Anthony Bourdain was a great writer. All you need to do is hit up his 1999 piece “Don’t Eat Before Reading This” in the New Yorker. A lot of people quoted the first paragraph today, but the second paragraph is equally great. Bourdain writes:

Gastronomy is the science of pain. Professional cooks belong to a secret society whose ancient rituals derive from the principles of stoicism in the face of humiliation, injury, fatigue, and the threat of illness. The members of a tight, well-greased kitchen staff are a lot like a submarine crew. Confined for most of their waking hours in hot, airless spaces, and ruled by despotic leaders, they often acquire the characteristics of the poor saps who were press-ganged into the royal navies of Napoleonic times—superstition, a contempt for outsiders, and a loyalty to no flag but their own.

As Bourdain notes he spent the first twenty years of his adult life in professional kitchens. However his skill was (broadly) in communicating with others using food as a tool. Before Bourdain wrote his breakout book Kitchen Confidential he had already published two well-received mystery novels. As his editor, Daniel Halpern said today in Vulture in the wake of the news:

You couldn’t read a sentence out of context that Tony wrote where you wouldn’t recognize his stamp, and it was in his voice whether he was in front of a large group or talking to you over a table. His sentences were always unpredictable. His descriptions were just things you would never think of, but once he said them, they seemed inevitable.

This ability to “tell the truth” as Helen Rosner s was Bourdain’s superpower. It took some time, but Bourdain was able to turn that skill into a notable career outside the kitchen. The various incarnations of his travel/food shows were great television. Andy Greenwald writing at Grantland compared Bourdain’s television work to the great prestige dramas of the day. Greenwald writes:

More than firewater and street meat, Parts Unknown is about one man’s ongoing attempt to find his internal self in the midst of a vibrant, external world. Does this sound like the logline for every celebrated drama of the last 15 years? Kind of, yes…Thus, the most fascinating thing to track on his show isn’t the restaurants he chooses — although, yeah, I’m happy to notice those too — it’s the deepening of Bourdain’s curiosity and humility.
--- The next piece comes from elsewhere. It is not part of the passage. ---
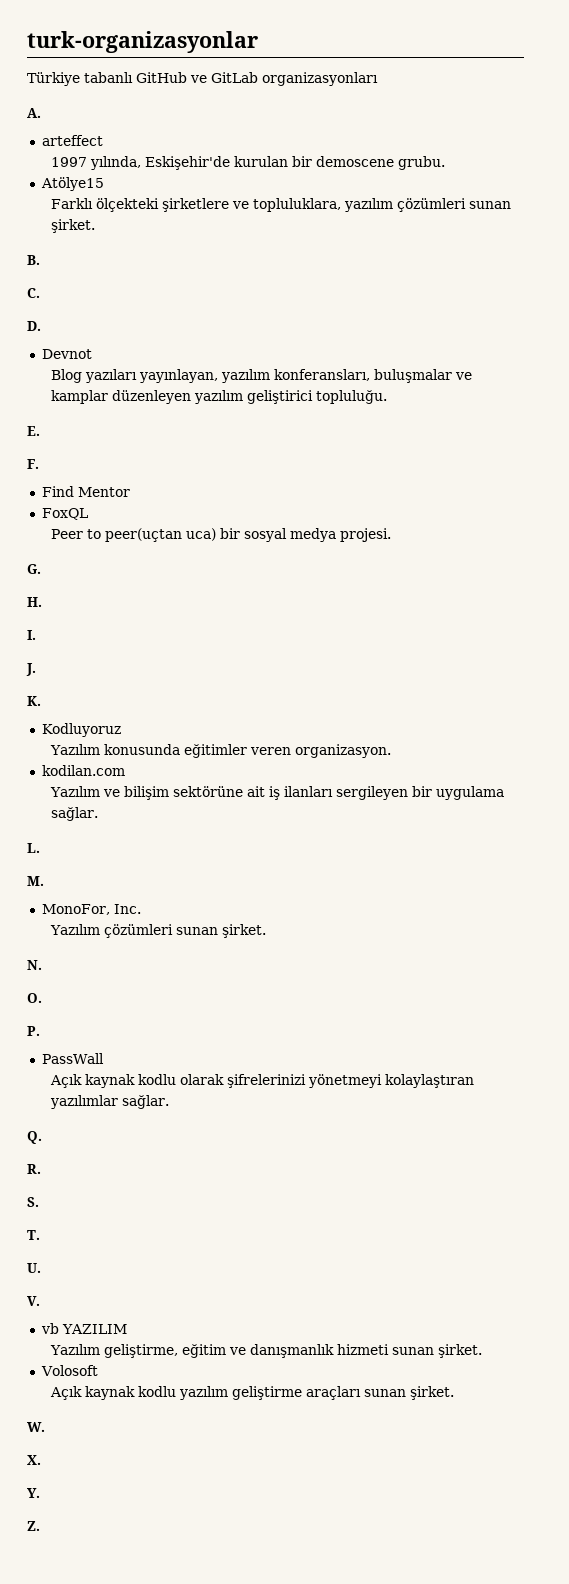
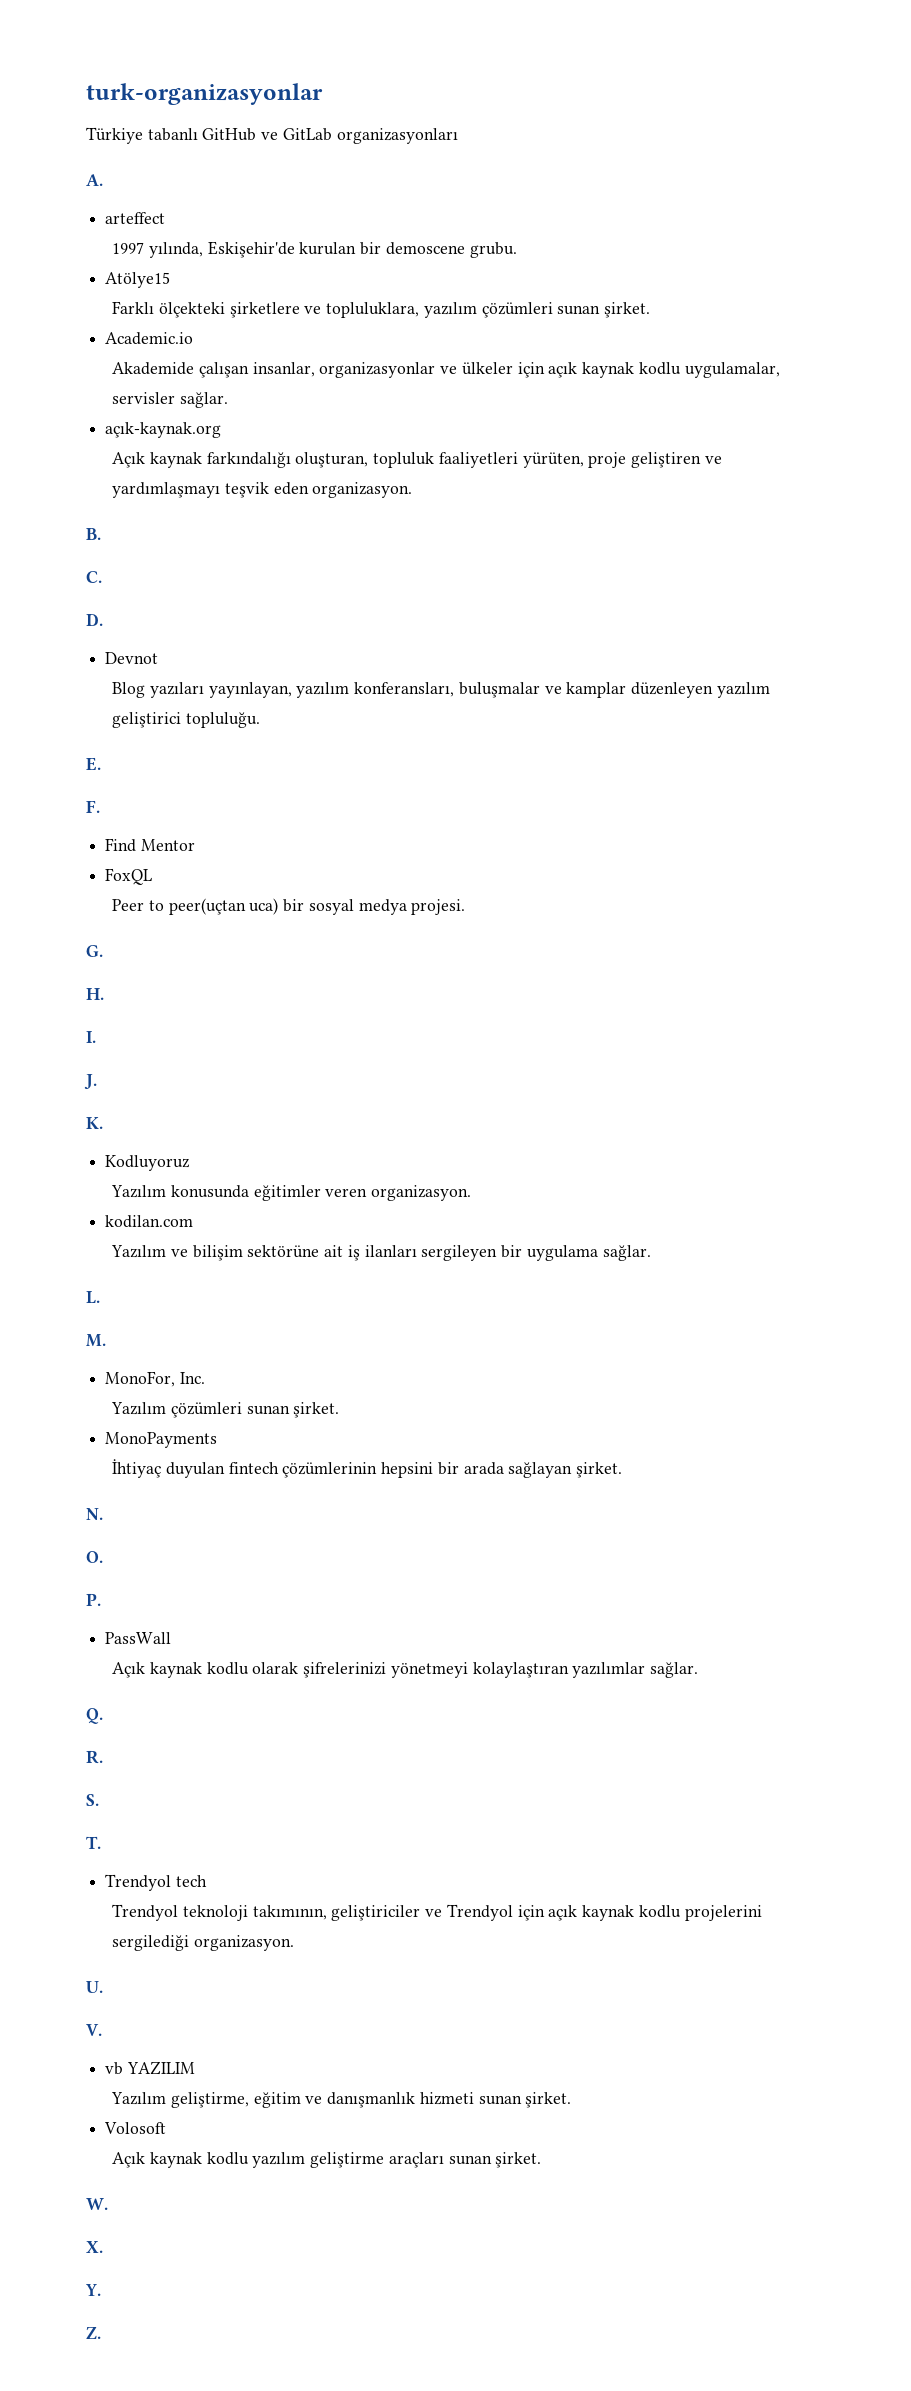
(96, 226) none -> [105,332,194,345] [112,362,780,378] [112,392,229,408] [105,422,222,438] [112,452,722,468] [112,482,413,498] // Academic.io // Akademide çalışan insanlar, organizasyonlar ve ülkeler için açık kaynak kodlu uygulamalar, servisler sağlar. // açık-kaynak.org // Açık kaynak farkındalığı oluşturan, topluluk faaliyetleri yürüten, proje geliştiren ve yardımlaşmayı teşvik eden organizasyon.
(267, 931) none -> [105,1432,218,1448] [112,1459,623,1478] // MonoPayments // İhtiyaç duyulan fintech çözümlerinin hepsini bir arada sağlayan şirket.
(40, 1235) none -> [105,1874,207,1891] [112,1904,762,1921] [112,1935,295,1951] // Trendyol tech // Trendyol teknoloji takımının, geliştiriciler ve Trendyol için açık kaynak kodlu projelerini sergilediği organizasyon.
Curiosity is something Justin Charity writing at The Ringer also noted about Bourdain. Any great writer or host has to be genuinely curious, not question-filled note card curious. Charity writes:

His [Bourdain’s] great skill — the evidence of his empathy and curiosity — was just letting people talk. Indeed, Bourdain’s books and his travel shows weren’t tasting menus — they were journalism, compassionately crafted and genuinely revealing. A wisecracking bad boy otherwise, Bourdain traveled the world, exploring cuisines and regional histories, interrogating not just the quality of food, but the quality of life.

Humility, empathy and curiosity: these constitute a unique set of skills. We often dismiss our own skills because they may have come to us easily and don’t in certain sense feel ‘earned.’ Whitney Johnson at Heleo states:

What happens is that every single person has genius, every person has a superpower. Because it’s your superpower, it’s this thing that you do reflexively well, so you don’t notice it or value it at all…So part of the job of a great boss, of a great leader, is to identify the superpowers of the people who work for them and then persuade them that those superpowers are actually valuable and then get them to use those superpowers.
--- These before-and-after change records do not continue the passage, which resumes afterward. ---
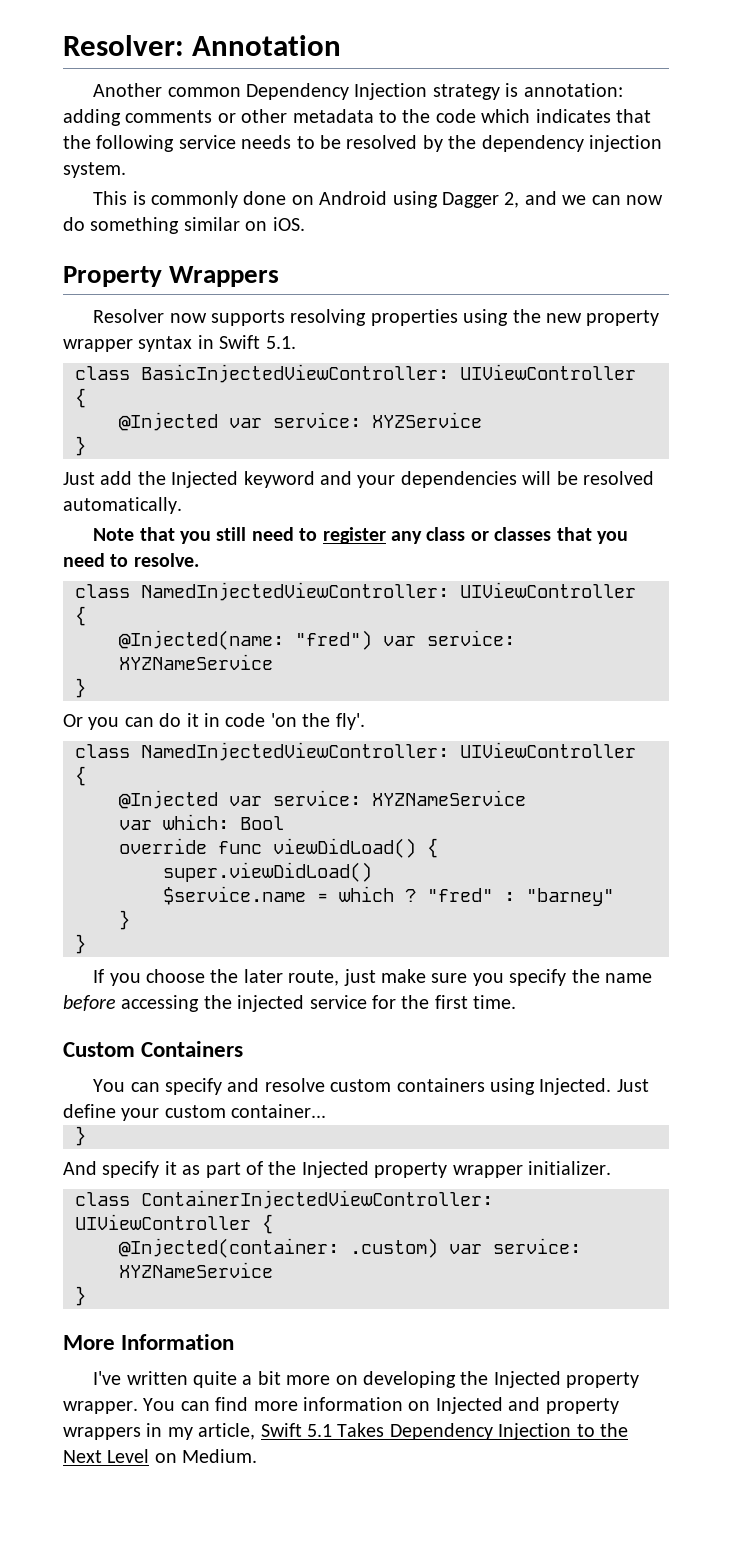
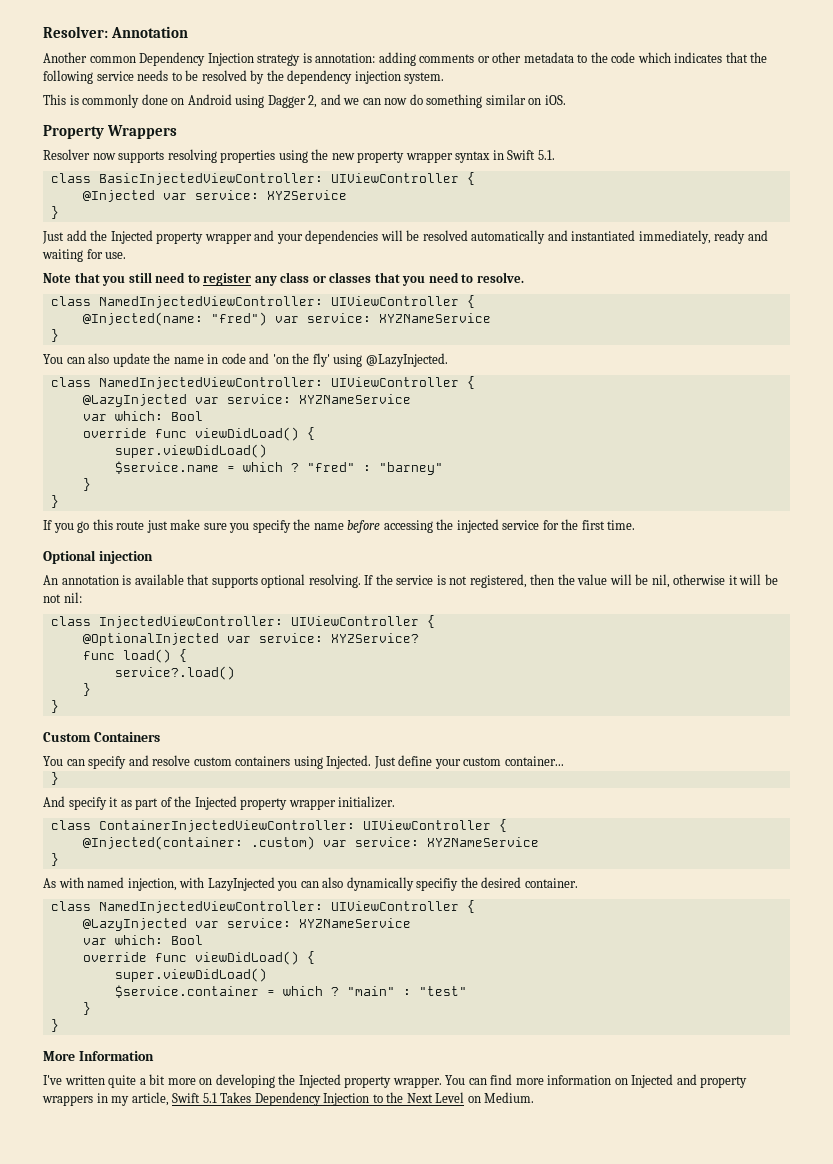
[243,471,315,488] keyword -> [156,232,252,244] property wrapper
[63,497,182,514] automatically. -> [471,230,768,244] [42,249,127,262] automatically and instantiated immediately, ready and waiting for use.
[63,713,199,730] Or you can do it -> [43,353,204,367] You can also update the name
(266, 720) none -> [249,353,270,364] and
[335,713,365,730] [75,742,636,761] [75,766,86,786] [119,790,218,809] fly'. // class NamedInjectedViewController: UIViewController { // @Injected -> [312,353,448,367] [50,376,475,389] [82,394,187,407] fly' using @LazyInjected. // class NamedInjectedViewController: UIViewController { // @LazyInjected
[146,969,340,986] choose the later route, -> [77,519,145,533] go this route
(517, 1002) none -> [43,550,153,564] [43,574,778,588] [43,592,82,603] [50,615,435,628] [82,633,419,646] [82,649,187,663] [114,666,235,680] [82,683,91,696] [50,700,59,713] // Optional injection // An annotation is available that supports optional resolving. If the service is not registered, then the value will be nil, otherwise it will be not nil: // class InjectedViewController: UIViewController { // @OptionalInjected var service: XYZService? // func load() { // service?.load() // } // }
(86, 1296) none -> [43,877,578,891] [50,900,475,913] [82,918,411,931] [82,935,203,945] [82,951,315,965] [114,968,267,982] [114,985,467,998] [82,1002,91,1015] [50,1019,59,1032] // As with named injection, with LazyInjected you can also dynamically specifiy the desired container. // class NamedInjectedViewController: UIViewController { // @LazyInjected var service: XYZNameService // var which: Bool // override func viewDidLoad() { // super.viewDidLoad() // $service.container = which ? "main" : "test" // } // }

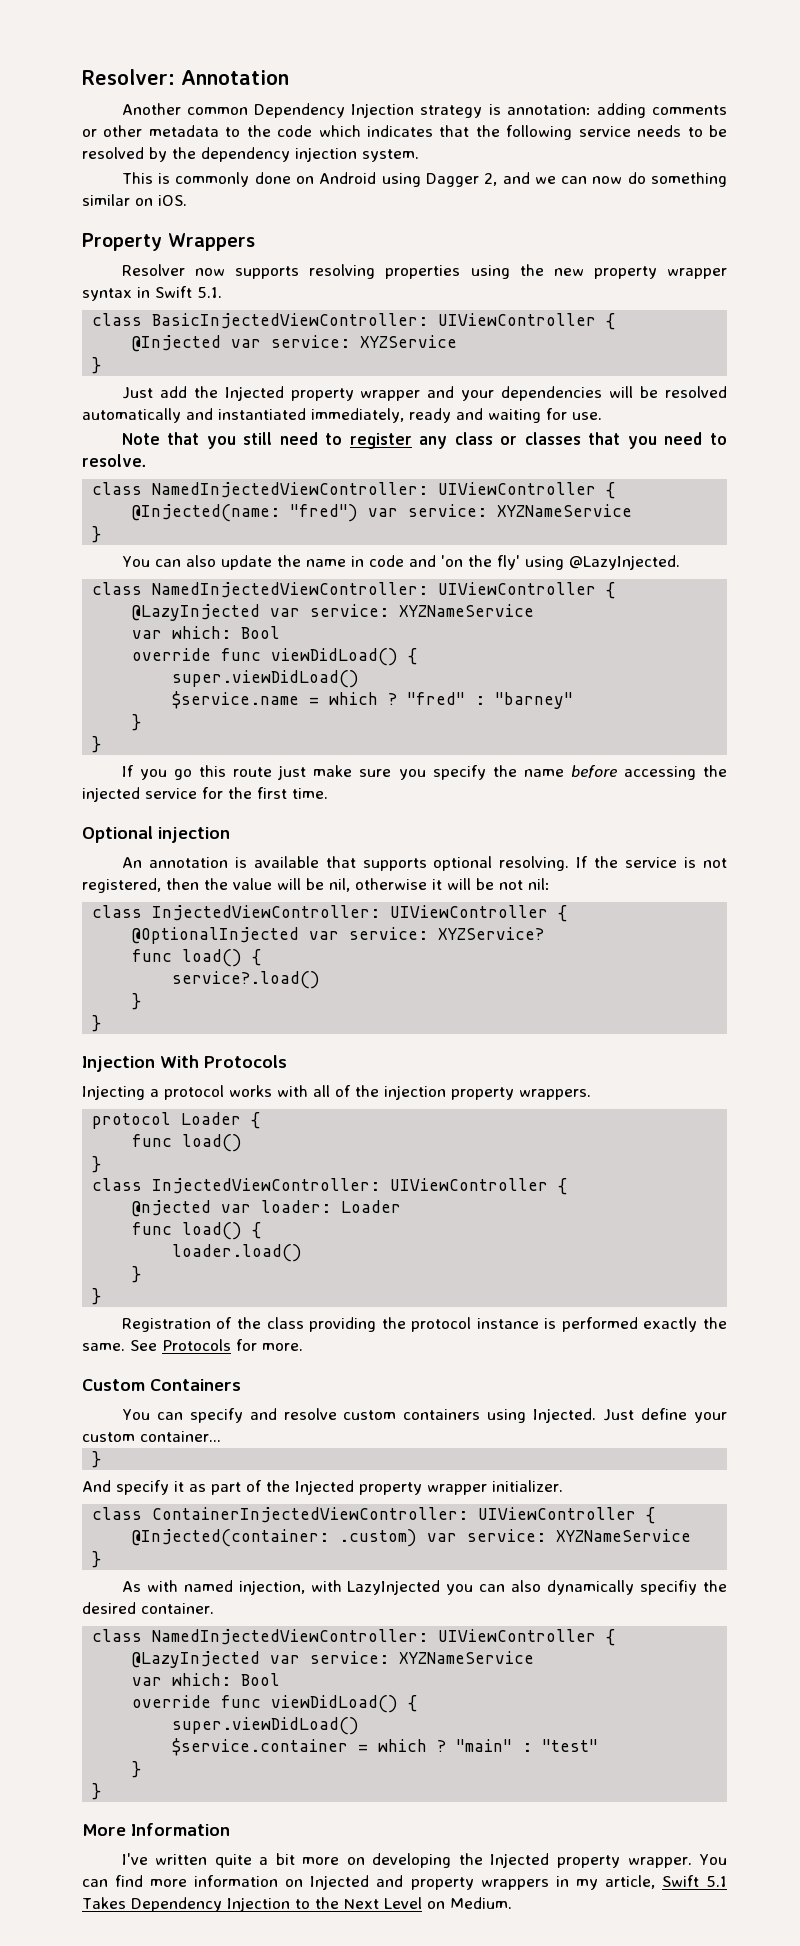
(59, 706) none -> [82,1055,287,1072] [82,1085,591,1100] [92,1112,261,1129] [132,1134,243,1152] [92,1156,102,1173] [92,1178,568,1195] [132,1200,402,1217] [132,1222,262,1240] [172,1244,303,1262] [132,1266,142,1283] [92,1288,102,1305] [121,1317,727,1332] [82,1339,303,1351] // Injection With Protocols // Injecting a protocol works with all of the injection property wrappers. // protocol Loader { // func load() // } // class InjectedViewController: UIViewController { // @njected var loader: Loader // func load() { // loader.load() // } // } // Registration of the class providing the protocol instance is performed exactly the same. See Protocols for more.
We were lucky to see Bourdain embrace his ‘superpowers’ for as long as he did. You could argue that the various incarnations of Bourdain’s shows worked so well, for so long, because you knew you were watching a unique, idiosyncratic human at play in the world. John P. Weiss at Medium writes:

You may not believe it, but the key to your success lies in rediscovering your innocence. Embracing your authenticity. It also requires that you develop your skills and attributes around your uniqueness…Embrace who you are and craft a winning combination around your quirks, idiosyncrasies and true self. Show the world the real you. Hone your talents.

We obviously did not know Bourdain’s whole story. Then again, we don’t know anyone else’s story all that well either. Josh Brown at The Reformed Broker writes:

It’s crazy to me that you can witness someone literally living their dream and giving so much happiness to others, yet still struggling personally with depression and other mental issues.

As much as ‘finding your superpower’ or ‘showing the world the real you’ may ring true, they are not sufficient in finding peace in the world. For that, there are no easy solutions or pithy anecdotes. I’ll leave you with a couple of lines I wrote not all that long ago:

We can’t see, or often understand, why other people make the decisions they do. Frankly it’s difficult to even figure out why we do what we do. The best we can do is try to treat ourselves with some compassion and help those around us along the way.